Secondly loose skin, had keyhole surgery to remove gall bladder and they cut up the belly button where that is and it's a bit loose nothing noticeable tbh but can tell a bit, any great skin toners to tighten skin slightly, I know the answer for loose skin is surgery but it's not bad at all just slightly loose, been using coco butter as it tones skin but not doing that much except just making skin softer lol. Cheers.


----------



## 2004mark (Oct 26, 2013)

There are creams that pregnant women use to improve stretch marks. Somehow I doubt they'll be very useful but maybe worth a go: clicky


----------



## suliktribal (Apr 4, 2010)

They improve the feel maybe but don't REALLY do anything.


----------



## Bettyboo (Jun 8, 2009)

Prep h??? not sure if it would work long term though as it thins the skin as well as tightening it.
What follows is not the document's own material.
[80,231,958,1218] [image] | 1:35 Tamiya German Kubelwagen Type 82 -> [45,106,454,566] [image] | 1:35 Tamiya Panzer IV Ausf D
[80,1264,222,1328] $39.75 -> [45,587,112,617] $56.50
For stretch marks i dont think there is anything that really gets rid of them tbh.Mine have lightened over time but they will always b there. It s just a map of life on your skin. Most people have them just embrace them its part of who you are, and just reminds you of the journey you have been on/taken to get where you are today


----------



## stephy (May 24, 2009)

ive got the same thing with laparotomy scar down my stomach going through the belly button, trust me ive tried everything going over the years, nothing seems to help lol


----------



## SK-XO (Aug 6, 2009)

2004mark said:


> There are creams that pregnant women use to improve stretch marks. Somehow I doubt they'll be very useful but maybe worth a go: clicky


Worth a shot I guess? I was maybe gonna go to a beauty salon and see if they have any ideas. Cheers tho!


----------



## SK-XO (Aug 6, 2009)

stephy said:


> ive got the same thing with laparotomy scar down my stomach going through the belly button, trust me ive tried everything going over the years, nothing seems to help lol


Hmm. Mines inside my belly button but comes out and down a wee bit lol. You can't see it but you can see my belly buttons a bit collapsed looking. It's just paranoia tbh no one really notices it but obviously you yourself do lol.


----------



## stephy (May 24, 2009)

SK-XO said:


> Hmm. Mines inside my belly button but comes out and down a wee bit lol. You can't see it but you can see my belly buttons a bit collapsed looking. It's just paranoia tbh no one really notices it but obviously you yourself do lol.


 oh you can def see mine cos the scar goes from just under my chest all down :lol: thats what i said when i asked a plastic surgeon about it - collapsed/looked like a sad face ha. he said he wouldnt mess with it tho cos it didnt really look abnormal, just to me it did, ive never noticed it on ur stomach either so it really cant be bad, im eagle eye for stuff like that


----------



## DNL (Sep 24, 2010)

If you're gona get bigger, whats the point in trying to fix stretch marks?


----------



## SK-XO (Aug 6, 2009)

DNL said:


> If you're gona get bigger, whats the point in trying to fix stretch marks?


Because im not planning on my belly getting bigger lol? thats where it is and on hips? as I said the biceps ones don't matter as my arms I will obviously want bigger.


----------



## SK-XO (Aug 6, 2009)

Bettyboo said:


> Prep h??? not sure if it would work long term though as it thins the skin as well as tightening it.
> 
> For stretch marks i dont think there is anything that really gets rid of them tbh.Mine have lightened over time but they will always b there. It s just a map of life on your skin. Most people have them just embrace them its part of who you are, and just reminds you of the journey you have been on/taken to get where you are today


Yeah prep h aparantly works temporaly and have to keep putting it on lol. Once you stop it just goes back to normal  .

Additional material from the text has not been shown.